# Scale recommendation



## fluffles (Sep 4, 2012)

Hi,

I'm in the market for some new scales for brewing. I'm looking for something that can weight in 0.1g increments and can take 1kg weight - I want to be able to put an entire brew setup and also be able to add the water (aeropress or wave dripper and carrafe).

Can anyone recommend a good option?

Thanks!


----------



## Neill (Jun 26, 2013)

How much were you thinking of spending? Do you want coffee specific a scales such as the acacia, hario or bonavita ones?


----------



## Mrboots2u (May 10, 2013)

Try 2kg version of this

Or harios ( more expensive )

http://www.ebay.co.uk/itm/360713640376?var=630148361976&ssPageName=STRK:MEWNX:IT&_trksid=p3984.m1439.l2649


----------



## froggystyle (Oct 30, 2013)

What was the price of that one Martin when you looked at it?


----------



## The Systemic Kid (Nov 23, 2012)

Hario scales are purpose designed for drip/pour over. They weigh in 0.1grm increments up to 200grms whereafter they shift to 0.5grm increments. Scales have a built in timer which is really useful. Retail at around £60.00 normally but can be had for around £30.00 delivered from Amazon at the moment which is a great bargain. Scales are not waterproof - but water resistant.

On Balance range of platform scales are worth a look. They do a wide range. Not the cheapest but the big plus is their build quality - weigh in 0.1grm throughout.


----------



## Mrboots2u (May 10, 2013)

froggystyle said:


> What was the price of that one Martin when you looked at it?


Coming up as £8.40


----------



## froggystyle (Oct 30, 2013)

Ahhh its ok, the price jumped a second after i opened the link, must be due to the different options.


----------



## fluffles (Sep 4, 2012)

The Systemic Kid said:


> Hario scales are purpose designed for drip/pour over.
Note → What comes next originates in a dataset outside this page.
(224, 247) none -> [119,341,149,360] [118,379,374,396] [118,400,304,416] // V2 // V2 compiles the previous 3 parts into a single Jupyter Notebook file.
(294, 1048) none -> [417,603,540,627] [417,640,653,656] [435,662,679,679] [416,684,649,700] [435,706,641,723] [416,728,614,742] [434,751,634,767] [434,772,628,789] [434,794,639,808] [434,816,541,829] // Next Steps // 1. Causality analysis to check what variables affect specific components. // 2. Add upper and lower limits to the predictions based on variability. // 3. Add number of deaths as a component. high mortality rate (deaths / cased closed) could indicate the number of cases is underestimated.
They weigh in 0.1grm increments up to 200grms whereafter they shift to 0.5grm increments. Scales have a built in timer which is really useful. Retail at around £60.00 normally but can be had for around £30.00 delivered from Amazon at the moment which is a great bargain. Scales are not waterproof - but water resistant..


The problem with the Hario is that by the time I've put my equipment on the scales, it'll be over 200g and so I won't be able to weight the coffee in at 0.1g accuracy. I know I can do it separately, but I'd prefer to be able to do it in one.


----------



## The Systemic Kid (Nov 23, 2012)

fluffles said:


> The problem with the Hario is that by the time I've put my equipment on the scales, it'll be over 200g and so I won't be able to weight the coffee in at 0.1g accuracy. I know I can do it separately, but I'd prefer to be able to do it in one.
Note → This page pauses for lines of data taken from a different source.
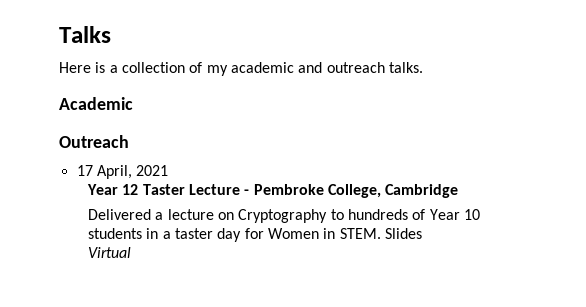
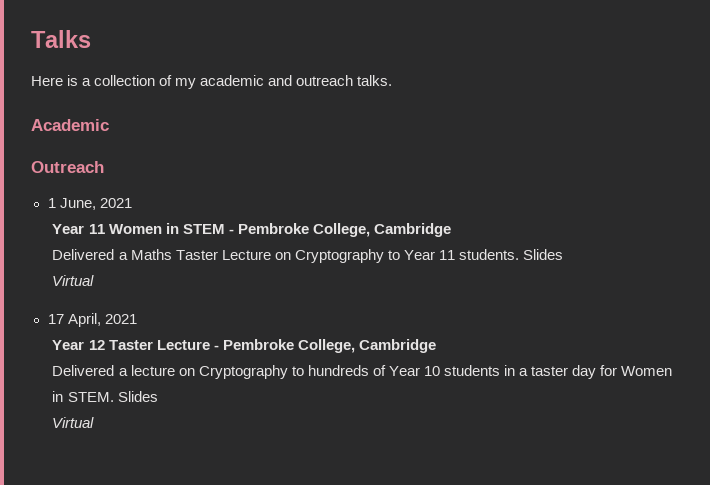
(129, 141) none -> [47,198,132,210] [52,223,451,237] [52,249,564,263] [52,275,95,286] // 1 June, 2021 // Year 11 Women in STEM - Pembroke College, Cambridge // Delivered a Maths Taster Lecture on Cryptography to Year 11 students. Slides // Virtual

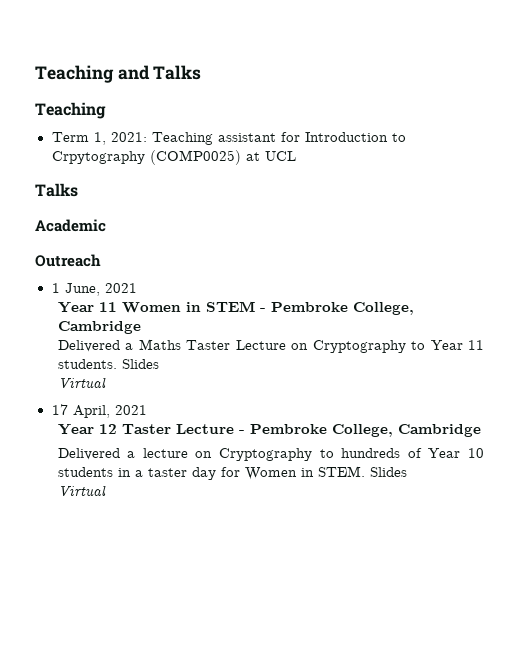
[31,30,91,48] [31,75,393,89] Talks // Here is a collection of my academic and outreach talks. -> [35,65,202,83] [35,102,106,119] [51,132,406,145] [51,150,296,165] [35,183,78,197] Teaching and Talks // Teaching // Term 1, 2021: Teaching assistant for Introduction to Crpytography (COMP0025) at UCL // Talks

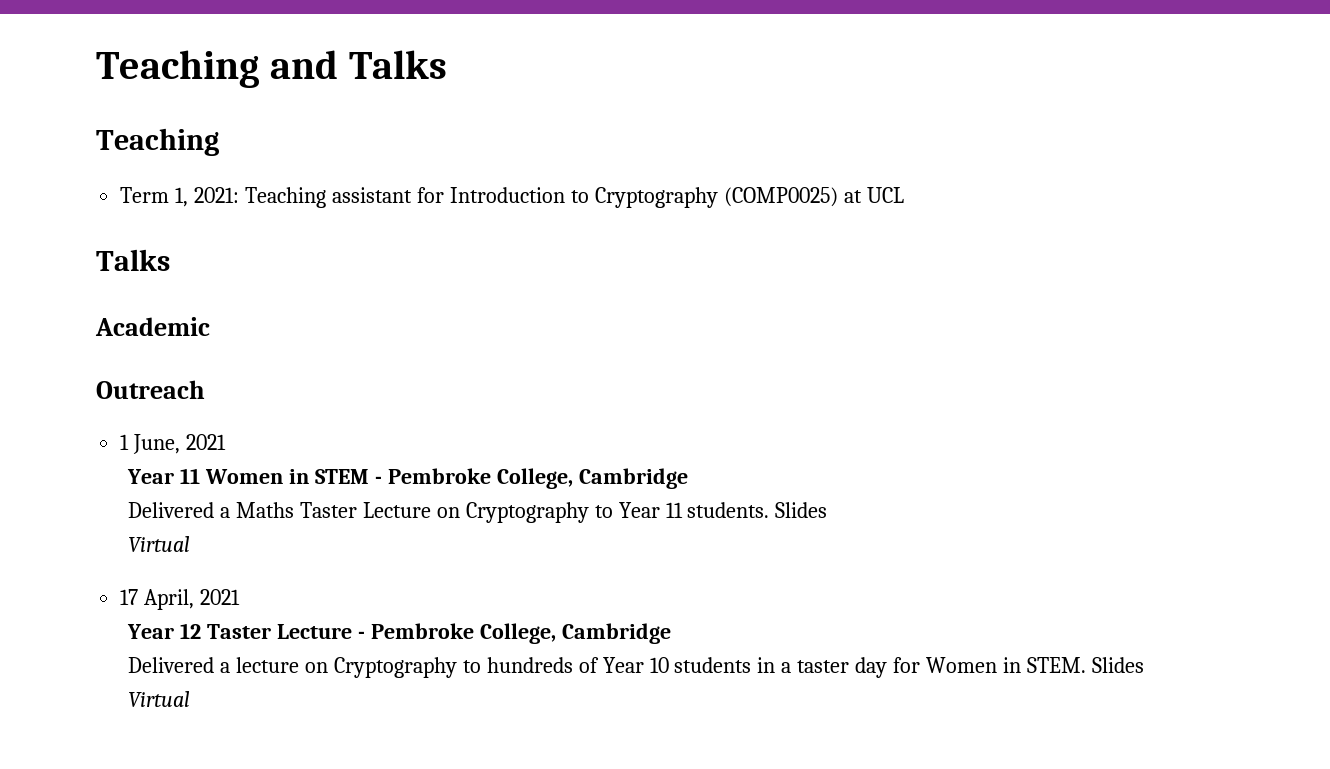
[51,151,145,164] Crpytography -> [594,187,718,208] Cryptography

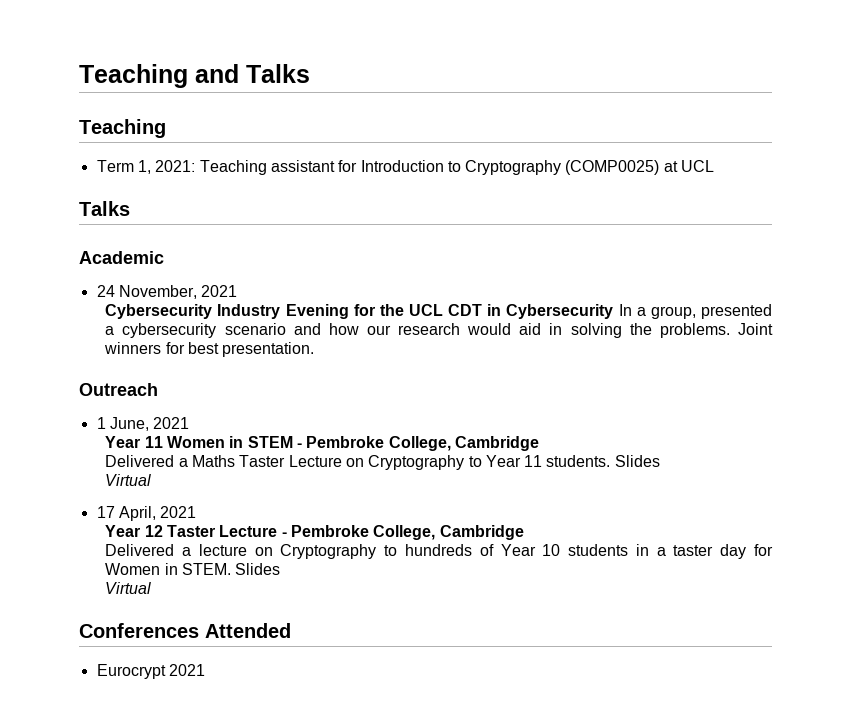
(210, 326) none -> [96,285,238,299] [105,304,773,319] [105,323,773,338] [104,342,315,357] // 24 November, 2021 // Cybersecurity Industry Evening for the UCL CDT in Cybersecurity In a group, presented a cybersecurity scenario and how our research would aid in solving the problems. Joint winners for best presentation.
(191, 699) none -> [79,623,291,638] [96,664,205,679] // Conferences Attended // Eurocrypt 2021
The scales Boots mentioned are exceptional value. I've got a set of On Balance 2kg scales which weigh in 0.1grm throughout the range - they are fast reading, and very accurate. They have a 14cm square platform which accommodates two decent sized flat white cups.


----------



## fluffles (Sep 4, 2012)

Neill said:


> How much were you thinking of spending? Do you want coffee specific a scales such as the acacia, hario or bonavita ones?
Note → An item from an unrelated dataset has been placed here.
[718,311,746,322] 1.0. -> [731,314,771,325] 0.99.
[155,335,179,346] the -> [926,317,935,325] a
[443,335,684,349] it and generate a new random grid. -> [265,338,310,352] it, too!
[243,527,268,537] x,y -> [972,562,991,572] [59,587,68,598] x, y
Loving the look of the Acaia - looks just what I need. What's the best way to get my hands on one? Is there a UK distributor?


----------



## Charliej (Feb 25, 2012)

I own the 500g/0.01g version of the scales Bootsy linked and I use them for brewed as well as espresso, they will take either my Hario drip decanter or a Kalita Wave and carafe on the platform, you can then tare them and add your coffee, tare them again and add water etc.


----------



## Mrboots2u (May 10, 2013)

If your gonna use say a 6-8. Chemex your better going up to 1kg plus ( Chemex is 580 empty for example)


----------



## jjprestidge (Oct 11, 2012)

Ohaus Navigator - not cheap, but the cheapest no compromise solution.

JP


----------



## charris (Feb 17, 2014)

jjprestidge said:


> Ohaus Navigator - not cheap, but the cheapest no compromise solution.
> 
> JP


When they release a scale with integrated timer then it is the ultimate no compromise solution!


----------



## Phil104 (Apr 15, 2014)

Mrboots2u said:


> Try 2kg version of this
> 
> Or harios ( more expensive )
> 
> http://www.ebay.co.uk/itm/360713640376?var=630148361976&ssPageName=STRK:MEWNX:IT&_trksid=p3984.m1439.l2649


I'm one of the many that have bought these, they are fast and accurate and for the price are amazing.


----------



## Mrboots2u (May 10, 2013)

I just wish those scales has a slightly bigger weighing area so I could get two cup under a double spouted pf...

Of the navigator ones were a little less height

My search for the perfect scale goes on.....( I don't require one with a timer )


----------



## jeebsy (May 5, 2013)

If you get an even pour just weigh the output in one cup


----------



## Phil104 (Apr 15, 2014)

Mrboots2u said:


> I just wish those scales has a slightly bigger weighing area so I could get two cup under a double spouted pf...


 I haven't tried it but would it be possible to use a thin, rigid plastic strip in effect to extend the platform?


----------



## Mrboots2u (May 10, 2013)

I want a scale the widith of a hario the height no more than on balance (although ideally a little shorter , I could use my lovley tulip cups then...)

Up to 2kg so if I want to weigh the whole PF I can...that are minimum 0.1 g accuracy all the way up .....

Not much to ask


----------



## The Systemic Kid (Nov 23, 2012)

You're going to wait a long time for a set of scales that can accommodate tulips, Boots, when using a single or double spout.

The On Balance scales have a generous platform area of 145mm x 145mm which can accommodate a couple of 150-160cc flat white cups under a double spout.


----------



## Mrboots2u (May 10, 2013)

Those still look like the spout is "in the cup" as opposed to over it though


----------



## The Systemic Kid (Nov 23, 2012)

They are - but you're not filling the cups so not a problem.


----------



## Mrboots2u (May 10, 2013)

The Systemic Kid said:


> They are - but you're not filling the cups so not a problem.


Meant from the point of view so i can whip the scales and cups away from the spouts

Like a magician and a table cloth

those look like you would have to jiggle cups to get from under spouts

Back to drawing board

Flat scales designed to weigh midgets to 0.1g


----------



## Yes Row (Jan 23, 2013)

Maybe a perspex rectangle balanced/stuck and Tared on jewlery scales?


----------



## Mrboots2u (May 10, 2013)

Ok where to source thin perplex rectangles then ?


----------



## Yes Row (Jan 23, 2013)

I'm perplexed by the question. Your spell checker gaffes are great

But seriously, no idea! I'm an ideas man


----------



## Charliej (Feb 25, 2012)

Mrboots2u said:


> Ok where to source thin perplex rectangles then ?


Fleabay loads of sellers that will cut to custom sizes.


----------